DATASET:
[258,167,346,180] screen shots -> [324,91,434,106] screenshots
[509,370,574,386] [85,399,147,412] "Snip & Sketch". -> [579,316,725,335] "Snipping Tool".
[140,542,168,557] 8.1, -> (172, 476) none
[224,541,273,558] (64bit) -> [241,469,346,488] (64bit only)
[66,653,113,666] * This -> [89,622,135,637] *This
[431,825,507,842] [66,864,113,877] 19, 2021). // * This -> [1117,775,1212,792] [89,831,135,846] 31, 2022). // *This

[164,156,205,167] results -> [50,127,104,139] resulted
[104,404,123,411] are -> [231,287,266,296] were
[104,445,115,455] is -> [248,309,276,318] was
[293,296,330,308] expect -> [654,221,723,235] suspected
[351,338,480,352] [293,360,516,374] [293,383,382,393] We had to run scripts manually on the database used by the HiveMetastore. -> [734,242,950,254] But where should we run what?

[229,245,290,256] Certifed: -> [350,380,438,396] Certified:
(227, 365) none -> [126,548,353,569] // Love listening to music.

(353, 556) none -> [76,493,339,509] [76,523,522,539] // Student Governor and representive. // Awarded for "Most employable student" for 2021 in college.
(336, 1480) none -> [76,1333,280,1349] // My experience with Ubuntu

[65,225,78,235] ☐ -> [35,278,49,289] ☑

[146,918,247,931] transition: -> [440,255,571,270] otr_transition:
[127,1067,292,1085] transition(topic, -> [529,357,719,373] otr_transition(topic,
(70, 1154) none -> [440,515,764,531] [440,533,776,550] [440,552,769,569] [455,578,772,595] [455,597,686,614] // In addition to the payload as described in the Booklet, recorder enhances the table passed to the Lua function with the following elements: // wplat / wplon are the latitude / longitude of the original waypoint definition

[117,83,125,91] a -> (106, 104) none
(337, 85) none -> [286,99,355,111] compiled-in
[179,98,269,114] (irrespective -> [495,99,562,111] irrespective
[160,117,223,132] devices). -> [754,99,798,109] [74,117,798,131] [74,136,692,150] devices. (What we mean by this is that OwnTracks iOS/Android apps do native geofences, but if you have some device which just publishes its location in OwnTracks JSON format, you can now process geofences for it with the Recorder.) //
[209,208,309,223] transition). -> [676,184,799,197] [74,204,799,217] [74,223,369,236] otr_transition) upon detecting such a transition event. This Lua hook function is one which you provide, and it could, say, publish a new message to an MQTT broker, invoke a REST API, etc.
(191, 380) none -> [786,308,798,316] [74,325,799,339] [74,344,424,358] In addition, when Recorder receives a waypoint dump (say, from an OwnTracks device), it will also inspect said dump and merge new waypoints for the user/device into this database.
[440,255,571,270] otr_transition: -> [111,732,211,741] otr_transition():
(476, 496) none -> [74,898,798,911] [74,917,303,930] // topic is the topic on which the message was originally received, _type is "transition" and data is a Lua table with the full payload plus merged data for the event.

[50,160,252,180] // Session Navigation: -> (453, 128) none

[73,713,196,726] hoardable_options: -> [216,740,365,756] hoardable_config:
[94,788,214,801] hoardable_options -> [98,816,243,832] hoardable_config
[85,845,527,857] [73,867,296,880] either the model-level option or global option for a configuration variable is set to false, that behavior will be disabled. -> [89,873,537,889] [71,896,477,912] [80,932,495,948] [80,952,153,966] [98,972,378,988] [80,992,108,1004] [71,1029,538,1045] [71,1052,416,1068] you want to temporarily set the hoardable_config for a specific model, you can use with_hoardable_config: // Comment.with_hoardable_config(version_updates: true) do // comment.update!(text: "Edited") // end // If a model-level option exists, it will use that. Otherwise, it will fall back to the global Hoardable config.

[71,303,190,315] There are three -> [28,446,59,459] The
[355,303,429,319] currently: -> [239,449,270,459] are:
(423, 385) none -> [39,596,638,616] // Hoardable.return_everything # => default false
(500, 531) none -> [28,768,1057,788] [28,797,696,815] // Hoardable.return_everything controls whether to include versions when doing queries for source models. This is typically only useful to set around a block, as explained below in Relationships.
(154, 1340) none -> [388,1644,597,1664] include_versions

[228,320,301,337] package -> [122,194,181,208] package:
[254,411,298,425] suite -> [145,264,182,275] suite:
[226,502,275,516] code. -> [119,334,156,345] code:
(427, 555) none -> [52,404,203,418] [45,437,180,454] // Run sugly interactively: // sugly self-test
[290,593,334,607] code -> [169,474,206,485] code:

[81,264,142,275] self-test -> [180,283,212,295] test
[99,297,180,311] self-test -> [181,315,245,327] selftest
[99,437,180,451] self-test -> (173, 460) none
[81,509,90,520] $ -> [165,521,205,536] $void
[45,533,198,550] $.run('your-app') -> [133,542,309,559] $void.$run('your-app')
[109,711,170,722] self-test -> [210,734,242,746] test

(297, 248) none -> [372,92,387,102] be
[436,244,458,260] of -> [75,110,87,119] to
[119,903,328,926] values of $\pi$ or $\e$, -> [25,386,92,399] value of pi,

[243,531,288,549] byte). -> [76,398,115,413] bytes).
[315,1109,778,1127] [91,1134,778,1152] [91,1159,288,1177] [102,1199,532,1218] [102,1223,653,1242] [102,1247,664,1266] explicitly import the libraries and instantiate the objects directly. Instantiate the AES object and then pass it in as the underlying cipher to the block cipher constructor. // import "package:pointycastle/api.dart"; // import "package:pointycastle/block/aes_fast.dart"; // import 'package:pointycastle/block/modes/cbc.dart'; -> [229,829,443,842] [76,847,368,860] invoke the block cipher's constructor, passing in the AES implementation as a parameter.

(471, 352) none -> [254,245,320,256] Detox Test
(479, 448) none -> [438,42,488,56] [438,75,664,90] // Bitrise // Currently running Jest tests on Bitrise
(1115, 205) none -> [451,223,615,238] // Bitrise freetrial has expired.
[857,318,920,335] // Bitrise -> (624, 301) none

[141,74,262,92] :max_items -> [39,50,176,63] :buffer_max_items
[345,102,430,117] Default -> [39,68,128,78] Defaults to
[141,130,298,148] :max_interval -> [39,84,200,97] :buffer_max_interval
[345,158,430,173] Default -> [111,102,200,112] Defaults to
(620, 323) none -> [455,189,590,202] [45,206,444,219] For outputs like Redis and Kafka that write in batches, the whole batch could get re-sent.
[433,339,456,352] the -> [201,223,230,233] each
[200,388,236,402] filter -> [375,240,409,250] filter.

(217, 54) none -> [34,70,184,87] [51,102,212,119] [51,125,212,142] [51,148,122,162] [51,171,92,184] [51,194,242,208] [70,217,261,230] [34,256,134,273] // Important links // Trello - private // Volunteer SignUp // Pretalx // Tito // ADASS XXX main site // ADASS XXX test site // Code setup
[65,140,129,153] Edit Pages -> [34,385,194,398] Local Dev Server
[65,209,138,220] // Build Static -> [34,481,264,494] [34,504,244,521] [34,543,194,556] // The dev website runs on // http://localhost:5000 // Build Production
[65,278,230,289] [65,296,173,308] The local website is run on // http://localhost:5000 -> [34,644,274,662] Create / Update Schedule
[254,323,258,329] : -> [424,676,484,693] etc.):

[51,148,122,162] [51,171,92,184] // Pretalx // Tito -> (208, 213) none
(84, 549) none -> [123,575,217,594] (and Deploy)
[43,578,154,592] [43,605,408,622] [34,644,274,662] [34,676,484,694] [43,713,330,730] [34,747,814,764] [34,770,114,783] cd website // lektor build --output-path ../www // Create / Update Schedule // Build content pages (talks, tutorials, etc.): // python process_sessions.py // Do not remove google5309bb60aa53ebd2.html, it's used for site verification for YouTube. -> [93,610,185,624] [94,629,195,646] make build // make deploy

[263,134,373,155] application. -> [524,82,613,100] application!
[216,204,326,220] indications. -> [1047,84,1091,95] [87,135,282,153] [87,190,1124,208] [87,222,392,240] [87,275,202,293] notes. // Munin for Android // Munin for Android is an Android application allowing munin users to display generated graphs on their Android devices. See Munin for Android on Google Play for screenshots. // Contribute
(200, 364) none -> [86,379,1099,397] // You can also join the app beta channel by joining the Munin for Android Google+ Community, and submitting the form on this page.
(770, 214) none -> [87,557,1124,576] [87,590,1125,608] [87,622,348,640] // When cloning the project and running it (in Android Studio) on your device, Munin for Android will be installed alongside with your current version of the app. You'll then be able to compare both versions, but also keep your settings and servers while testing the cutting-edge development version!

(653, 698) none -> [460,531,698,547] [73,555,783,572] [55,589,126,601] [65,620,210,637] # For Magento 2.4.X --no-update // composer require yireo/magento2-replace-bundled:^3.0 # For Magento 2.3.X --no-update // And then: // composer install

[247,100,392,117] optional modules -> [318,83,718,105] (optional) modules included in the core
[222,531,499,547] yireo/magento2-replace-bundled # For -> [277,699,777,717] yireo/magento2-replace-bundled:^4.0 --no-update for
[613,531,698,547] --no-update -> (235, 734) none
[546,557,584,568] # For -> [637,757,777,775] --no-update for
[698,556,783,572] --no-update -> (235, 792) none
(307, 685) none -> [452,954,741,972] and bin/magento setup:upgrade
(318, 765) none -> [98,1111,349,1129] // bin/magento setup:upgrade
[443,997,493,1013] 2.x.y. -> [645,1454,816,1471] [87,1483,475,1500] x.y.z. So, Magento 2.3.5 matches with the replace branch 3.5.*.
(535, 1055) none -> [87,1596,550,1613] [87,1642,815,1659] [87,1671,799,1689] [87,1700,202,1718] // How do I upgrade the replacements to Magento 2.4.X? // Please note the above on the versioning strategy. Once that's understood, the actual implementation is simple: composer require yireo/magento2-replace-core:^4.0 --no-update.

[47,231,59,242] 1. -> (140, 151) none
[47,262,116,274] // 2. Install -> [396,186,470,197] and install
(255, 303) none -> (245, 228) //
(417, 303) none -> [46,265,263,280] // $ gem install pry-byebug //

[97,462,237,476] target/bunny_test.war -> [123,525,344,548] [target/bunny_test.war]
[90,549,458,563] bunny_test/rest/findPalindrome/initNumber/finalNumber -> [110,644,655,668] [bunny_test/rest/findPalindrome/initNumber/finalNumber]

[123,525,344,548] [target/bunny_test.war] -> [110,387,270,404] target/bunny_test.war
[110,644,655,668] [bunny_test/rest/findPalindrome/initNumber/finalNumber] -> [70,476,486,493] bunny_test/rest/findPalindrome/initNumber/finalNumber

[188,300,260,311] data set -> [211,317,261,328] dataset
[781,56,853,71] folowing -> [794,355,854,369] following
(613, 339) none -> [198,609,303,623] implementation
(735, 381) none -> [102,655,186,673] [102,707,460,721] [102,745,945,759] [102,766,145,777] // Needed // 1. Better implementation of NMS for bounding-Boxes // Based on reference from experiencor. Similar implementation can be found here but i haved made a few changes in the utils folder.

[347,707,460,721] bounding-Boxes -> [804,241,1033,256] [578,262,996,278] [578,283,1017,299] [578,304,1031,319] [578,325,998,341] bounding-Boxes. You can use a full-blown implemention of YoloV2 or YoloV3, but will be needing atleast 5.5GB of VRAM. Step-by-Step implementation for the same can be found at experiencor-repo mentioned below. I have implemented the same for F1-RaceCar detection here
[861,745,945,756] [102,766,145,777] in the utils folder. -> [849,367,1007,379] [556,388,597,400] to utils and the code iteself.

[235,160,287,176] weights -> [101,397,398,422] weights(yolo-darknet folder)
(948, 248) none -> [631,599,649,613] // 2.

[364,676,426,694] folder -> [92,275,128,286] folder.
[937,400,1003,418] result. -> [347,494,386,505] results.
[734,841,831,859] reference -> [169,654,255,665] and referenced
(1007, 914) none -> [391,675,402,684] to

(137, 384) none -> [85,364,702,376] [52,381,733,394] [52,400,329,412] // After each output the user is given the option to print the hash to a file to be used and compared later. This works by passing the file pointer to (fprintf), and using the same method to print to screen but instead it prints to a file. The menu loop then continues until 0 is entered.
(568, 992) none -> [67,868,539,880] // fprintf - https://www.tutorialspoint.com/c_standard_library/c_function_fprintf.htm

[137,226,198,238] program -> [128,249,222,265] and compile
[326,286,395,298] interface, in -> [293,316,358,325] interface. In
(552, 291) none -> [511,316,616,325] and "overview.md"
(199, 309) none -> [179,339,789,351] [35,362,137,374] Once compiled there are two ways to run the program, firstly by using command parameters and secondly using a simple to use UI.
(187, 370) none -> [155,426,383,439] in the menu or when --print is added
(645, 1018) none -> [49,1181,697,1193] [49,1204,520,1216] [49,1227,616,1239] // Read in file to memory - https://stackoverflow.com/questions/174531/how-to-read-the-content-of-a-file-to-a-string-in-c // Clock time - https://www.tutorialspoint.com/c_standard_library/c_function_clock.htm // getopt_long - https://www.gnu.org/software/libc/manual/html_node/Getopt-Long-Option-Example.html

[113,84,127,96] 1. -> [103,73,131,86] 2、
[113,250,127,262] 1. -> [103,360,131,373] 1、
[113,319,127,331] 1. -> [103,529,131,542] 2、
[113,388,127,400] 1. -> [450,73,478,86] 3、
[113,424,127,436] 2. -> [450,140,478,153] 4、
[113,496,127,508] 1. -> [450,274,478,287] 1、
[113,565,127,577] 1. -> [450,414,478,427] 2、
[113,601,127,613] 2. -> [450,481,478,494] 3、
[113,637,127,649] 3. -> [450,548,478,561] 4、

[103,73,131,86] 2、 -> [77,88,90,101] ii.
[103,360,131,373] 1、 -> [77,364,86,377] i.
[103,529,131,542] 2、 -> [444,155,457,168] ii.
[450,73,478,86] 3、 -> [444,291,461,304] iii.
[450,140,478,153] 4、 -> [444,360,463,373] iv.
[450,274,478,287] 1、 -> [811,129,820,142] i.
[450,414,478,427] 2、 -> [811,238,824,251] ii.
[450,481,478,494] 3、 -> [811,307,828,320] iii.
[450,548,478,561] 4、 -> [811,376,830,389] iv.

DIRECTIONS FOR THIS TASK:
Your task is to restate, word for word, only those lines above that fall between the line holding "[263,134,373,155] application. ->" and the line holding "[443,997,493,1013] 2.x.y. ->", inclusive.

RESPONSE TO THIS TASK:
[263,134,373,155] application. -> [524,82,613,100] application!
[216,204,326,220] indications. -> [1047,84,1091,95] [87,135,282,153] [87,190,1124,208] [87,222,392,240] [87,275,202,293] notes. // Munin for Android // Munin for Android is an Android application allowing munin users to display generated graphs on their Android devices. See Munin for Android on Google Play for screenshots. // Contribute
(200, 364) none -> [86,379,1099,397] // You can also join the app beta channel by joining the Munin for Android Google+ Community, and submitting the form on this page.
(770, 214) none -> [87,557,1124,576] [87,590,1125,608] [87,622,348,640] // When cloning the project and running it (in Android Studio) on your device, Munin for Android will be installed alongside with your current version of the app. You'll then be able to compare both versions, but also keep your settings and servers while testing the cutting-edge development version!

(653, 698) none -> [460,531,698,547] [73,555,783,572] [55,589,126,601] [65,620,210,637] # For Magento 2.4.X --no-update // composer require yireo/magento2-replace-bundled:^3.0 # For Magento 2.3.X --no-update // And then: // composer install

[247,100,392,117] optional modules -> [318,83,718,105] (optional) modules included in the core
[222,531,499,547] yireo/magento2-replace-bundled # For -> [277,699,777,717] yireo/magento2-replace-bundled:^4.0 --no-update for
[613,531,698,547] --no-update -> (235, 734) none
[546,557,584,568] # For -> [637,757,777,775] --no-update for
[698,556,783,572] --no-update -> (235, 792) none
(307, 685) none -> [452,954,741,972] and bin/magento setup:upgrade
(318, 765) none -> [98,1111,349,1129] // bin/magento setup:upgrade
[443,997,493,1013] 2.x.y. -> [645,1454,816,1471] [87,1483,475,1500] x.y.z. So, Magento 2.3.5 matches with the replace branch 3.5.*.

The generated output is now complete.